That's another way of expressing moisture content, and it is perfectly valid to use for your own purposes.  However, almost all scientific and technical writings - including tables of firewood MCs - use the water lost/oven-dry weight, so that is what I used.  Without going into a long explanation as to why, I am pretty sure that all moisture meters are calibrated for this method, so you really need to stick to the convention, even if sometimes it shows that you started out with green wood with a MC of over 200%.

I'd be pretty happy to say that my test 60 day cherry split was at 15% rather than at 18%, or even better, that the oak was at 27% MC (and therefore burnable) rather than the 36% MC the established method shows it to have.  Can't say my stove would agree with me, however.




			
				gryfalcon said:
			
		

> Couple questions, Batten?
> 
> First, is that oak white or red oak?
> 
> ...




Gryfalcon, the oak was some other kind of oak, not northern red, but very "red-oakey" looking and smelling.  Wood guy couldn't remember what they called it, but definitely not white oak.  He was kind of embarrassed that it was in there at all because the load was supposed to be straight hickory.  Can't always control the help, though.

The times in the "Age" column are the time since cutting and splitting.  My wood guy told me it was just cut and split from trees felled the day before he delivered it.  He told me it was "next year's wood".  No reason to say that if it wasn't true.  Most guys will say, "Yup, it's been cut down and seasoned for six months now, then we bucked it up and split it yesterday..."  Honesty is a refreshing change, and he knows that's what keeps me coming back for more.

So, yes, the wood that says "0" days was taken directly from the wood stored outside, seasoning in the winter air.  All times inside were spent within 3-4' of the stove (stove is hidden behind the wall of cherry in the photo) in my basement wood shop, at least some of the time with a fan (that big Jet air filtration unit in the photo) blowing over them.  The two splits at 60 days were placed on an old produce scale to see how much water they were losing.  I'd check them every day and watch as the weight just plummeted for the first several days, and then leveled out and almost came to a standstill.  
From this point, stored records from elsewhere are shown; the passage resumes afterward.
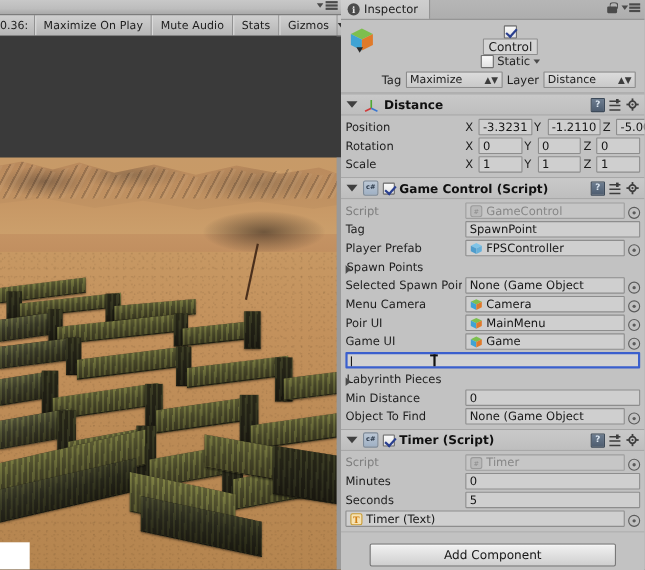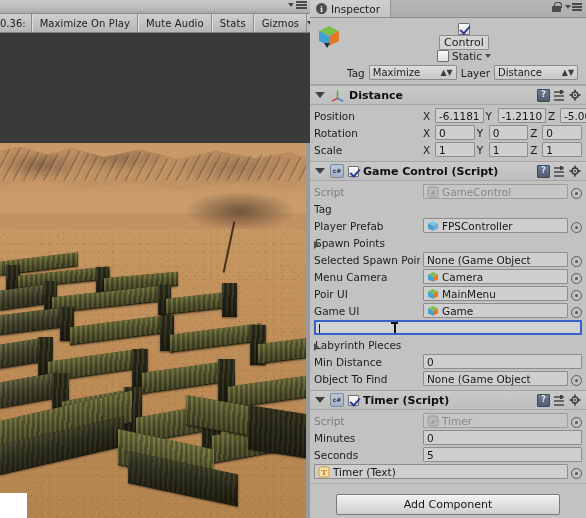--- a/index.html
+++ b/index.html
@@ -530,21 +530,21 @@
               <rect x="9" y="5.2" width="2.6" height="1.6" fill="#3d3d3d"></rect>
             </svg>
           </div>
         </div>
         <div class="rows">
           <div class="row">
             <span class="lab">Position</span>
             <div class="vec">
               <span class="ax">X</span>
               <div class="fld">
-                  <span>-6.1181</span>
+                  <span>-3.3231</span>
                 </div>
               <span class="ax">Y</span>
               <div class="fld">
                   <span>-1.2110</span>
                 </div>
               <span class="ax">Z</span>
               <div class="fld">
                   <span>-5.0035</span>
                 </div>
             </div>
@@ -621,20 +621,23 @@
                   <text x="6" y="8.5" font-size="6" text-anchor="middle" fill="#8b8b8b">#</text>
                 </svg>
                 <span>GameControl</span>
               </div>
               <div class="target-dot"></div>
             </div>
           </div>
 
           <div class="row">
             <span class="lab">Tag</span>
+            <div class="fld grow">
+              <span>SpawnPoint</span>
+            </div>
           </div>
 
           <div class="row">
             <span class="lab">Player Prefab</span>
             <div class="objfld">
               <div class="fld grow">
                 <svg class="obj-ico" viewBox="0 0 12 12">
                   <polygon points="6,1 11,3.4 6,5.8 1,3.4" fill="#7fc4e8"></polygon>
                   <polygon points="1,3.4 6,5.8 6,10.8 1,8.4" fill="#4e9ccc"></polygon>
                   <polygon points="11,3.4 6,5.8 6,10.8 11,8.4" fill="#66b0da"></polygon>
The split that I took the 60 day oak sample from weighed 13lbs, 15oz when I brought it into the shop and weighed 9lbs, 10oz when I cut the slice out of the center.  It lost 4lbs, 5oz. just sitting there on the scale, much of it during the coldest part of January when the inside RH was about 20% in my shop.  The 60 day cherry split weighed 7lbs, 12oz when I first placed it on the scale and was down to 5lbs, 4oz for a loss of 2lbs, 8oz, almost all of it during the first month.  Actually, after 1 month, I put that split back outside in an area protected from rain and snow, and it _picked up_ 3 oz. out there, even in the dry winter air.  It dropped it again when brought back inside for a couple of days. 

Yes, that is a phenomenal amount of water to lose, but that's even more compelling evidence that relative humidity and air movement are the principle players in seasoning... er, _drying _firewood.
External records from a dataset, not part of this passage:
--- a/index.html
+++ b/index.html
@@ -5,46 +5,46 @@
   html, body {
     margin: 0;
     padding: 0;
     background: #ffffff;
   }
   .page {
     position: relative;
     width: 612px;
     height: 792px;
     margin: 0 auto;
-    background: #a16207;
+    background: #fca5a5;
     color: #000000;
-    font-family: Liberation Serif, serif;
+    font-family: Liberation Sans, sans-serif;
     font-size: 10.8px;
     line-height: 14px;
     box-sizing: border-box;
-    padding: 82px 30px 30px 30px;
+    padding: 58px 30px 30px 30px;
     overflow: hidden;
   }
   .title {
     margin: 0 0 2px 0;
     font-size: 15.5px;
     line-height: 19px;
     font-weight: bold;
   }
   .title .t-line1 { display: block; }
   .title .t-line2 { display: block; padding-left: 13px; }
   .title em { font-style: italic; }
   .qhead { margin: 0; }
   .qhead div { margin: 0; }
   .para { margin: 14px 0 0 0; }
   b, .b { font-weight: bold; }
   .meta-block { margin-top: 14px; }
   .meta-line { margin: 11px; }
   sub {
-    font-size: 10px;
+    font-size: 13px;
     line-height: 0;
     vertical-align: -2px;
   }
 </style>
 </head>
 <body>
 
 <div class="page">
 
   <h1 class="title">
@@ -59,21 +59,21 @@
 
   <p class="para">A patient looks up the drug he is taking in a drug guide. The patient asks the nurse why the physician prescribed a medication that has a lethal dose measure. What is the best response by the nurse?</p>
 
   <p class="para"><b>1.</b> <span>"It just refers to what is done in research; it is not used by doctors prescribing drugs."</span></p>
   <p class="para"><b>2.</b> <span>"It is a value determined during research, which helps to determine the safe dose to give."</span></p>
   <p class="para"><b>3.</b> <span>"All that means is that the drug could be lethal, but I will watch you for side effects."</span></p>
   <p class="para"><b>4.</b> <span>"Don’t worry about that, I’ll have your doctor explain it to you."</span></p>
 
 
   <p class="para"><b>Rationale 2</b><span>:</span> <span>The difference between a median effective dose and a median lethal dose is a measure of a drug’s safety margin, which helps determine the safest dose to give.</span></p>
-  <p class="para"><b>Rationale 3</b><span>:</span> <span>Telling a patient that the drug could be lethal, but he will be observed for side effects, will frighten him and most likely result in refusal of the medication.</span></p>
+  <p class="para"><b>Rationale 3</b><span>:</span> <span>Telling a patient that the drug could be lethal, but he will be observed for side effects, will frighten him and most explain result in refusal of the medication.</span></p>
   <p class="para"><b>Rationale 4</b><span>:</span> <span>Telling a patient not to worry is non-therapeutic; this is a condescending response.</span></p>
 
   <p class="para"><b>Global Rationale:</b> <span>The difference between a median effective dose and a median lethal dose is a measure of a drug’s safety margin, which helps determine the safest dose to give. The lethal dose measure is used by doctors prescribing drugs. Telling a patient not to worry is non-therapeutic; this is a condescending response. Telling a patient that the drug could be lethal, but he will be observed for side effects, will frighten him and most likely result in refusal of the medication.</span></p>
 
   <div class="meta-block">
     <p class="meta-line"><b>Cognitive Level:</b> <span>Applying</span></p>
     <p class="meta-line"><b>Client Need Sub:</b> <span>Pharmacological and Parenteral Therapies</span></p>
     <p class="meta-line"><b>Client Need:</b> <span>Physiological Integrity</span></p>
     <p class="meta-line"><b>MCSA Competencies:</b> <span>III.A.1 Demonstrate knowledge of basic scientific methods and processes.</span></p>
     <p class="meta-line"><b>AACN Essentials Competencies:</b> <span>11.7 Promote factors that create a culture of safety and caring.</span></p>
Also, note that the hickory round seasoning outside in the cold air dropped just about as much in moisture content as a similar diameter split half, somewhat debunking the notion that splitting is absolutely necessary for seasoning.  I've always noticed this to be true, but rounds do ignite slower in the beginning, and burn slower and more evenly because of their compact mass.  They burn cleaner as well because less wood is exposed for pyrolysis at any given time, so I really like to use well dried rounds when possible.

The one confusing thing to me is the cherry from outside.  It still showed a MC of about 50% after three months outside, compared to the hickory (a much denser wood), which was already down to about 40% MC after only two months.  One possible explanation is that the cherry was a split I pulled at random from wood that I has brought in the night before.  Some of that wood was at the very bottom of the stack and was quite wet from snow and rain and poor circulation (stacked against a stone wall).  Maybe I pulled one of those.  That was one of the splits where I took slices from about 3" into each end as well as from the center.   The data shows that there was definitely a moisture gradient going on along the length, which could very likely be the result of the back end being up against the stone wall.  The photo shows the cherry as it sat outside.
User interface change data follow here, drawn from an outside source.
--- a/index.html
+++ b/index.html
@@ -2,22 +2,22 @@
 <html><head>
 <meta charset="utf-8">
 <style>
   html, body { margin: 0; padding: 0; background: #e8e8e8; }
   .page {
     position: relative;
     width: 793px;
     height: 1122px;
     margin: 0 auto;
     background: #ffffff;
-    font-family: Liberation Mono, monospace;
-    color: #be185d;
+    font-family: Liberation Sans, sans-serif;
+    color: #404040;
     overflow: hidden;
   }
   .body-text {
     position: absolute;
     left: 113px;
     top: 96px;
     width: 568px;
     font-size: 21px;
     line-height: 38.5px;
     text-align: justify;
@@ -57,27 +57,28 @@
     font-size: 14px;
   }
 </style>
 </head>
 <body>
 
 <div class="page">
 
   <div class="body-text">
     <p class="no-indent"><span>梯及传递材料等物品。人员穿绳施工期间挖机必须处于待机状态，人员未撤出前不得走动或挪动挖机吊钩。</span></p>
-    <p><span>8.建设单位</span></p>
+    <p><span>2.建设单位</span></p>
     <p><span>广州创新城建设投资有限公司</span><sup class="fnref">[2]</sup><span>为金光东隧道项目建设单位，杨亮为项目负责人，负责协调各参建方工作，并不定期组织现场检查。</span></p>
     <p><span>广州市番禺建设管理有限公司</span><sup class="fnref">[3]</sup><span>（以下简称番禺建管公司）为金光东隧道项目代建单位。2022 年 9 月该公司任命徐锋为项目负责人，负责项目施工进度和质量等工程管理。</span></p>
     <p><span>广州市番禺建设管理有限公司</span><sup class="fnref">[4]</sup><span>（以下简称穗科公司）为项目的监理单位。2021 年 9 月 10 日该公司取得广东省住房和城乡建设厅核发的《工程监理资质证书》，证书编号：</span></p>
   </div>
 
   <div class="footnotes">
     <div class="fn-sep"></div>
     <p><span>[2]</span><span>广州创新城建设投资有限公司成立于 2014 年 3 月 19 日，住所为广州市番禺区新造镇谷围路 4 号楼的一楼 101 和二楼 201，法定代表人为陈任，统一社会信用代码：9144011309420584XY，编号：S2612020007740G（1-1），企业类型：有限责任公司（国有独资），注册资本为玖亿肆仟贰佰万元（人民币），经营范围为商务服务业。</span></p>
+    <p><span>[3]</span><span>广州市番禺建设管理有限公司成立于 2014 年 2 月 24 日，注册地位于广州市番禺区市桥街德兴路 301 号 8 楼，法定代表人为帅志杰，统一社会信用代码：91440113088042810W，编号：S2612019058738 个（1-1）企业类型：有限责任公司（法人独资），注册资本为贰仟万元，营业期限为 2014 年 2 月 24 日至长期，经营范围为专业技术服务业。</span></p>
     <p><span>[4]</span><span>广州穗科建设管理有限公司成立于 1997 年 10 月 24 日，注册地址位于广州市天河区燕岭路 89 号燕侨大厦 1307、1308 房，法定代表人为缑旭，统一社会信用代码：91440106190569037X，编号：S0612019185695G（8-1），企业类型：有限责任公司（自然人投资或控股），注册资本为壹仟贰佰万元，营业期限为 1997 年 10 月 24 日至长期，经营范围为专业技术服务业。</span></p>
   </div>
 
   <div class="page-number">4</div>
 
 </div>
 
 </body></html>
The hickory, however, I took directly from near the top of the outside stack.  The photo shows this hickory the week before the test.  Notice how much more deeply checked the hickory is than the oak splits are.  Oak dries slower than anything in my experience.  BTW, can anyone positively ID the species of oak from the photo?




			
				Jags said:
			
		

> I got it!  This is more than just determining if the wood is seasoned and ready to be stove chow.  I can see how an "estimate" doesn't fit into this well.  Again, bravo.
> 
> (but you guys need better hobbies. :lol: )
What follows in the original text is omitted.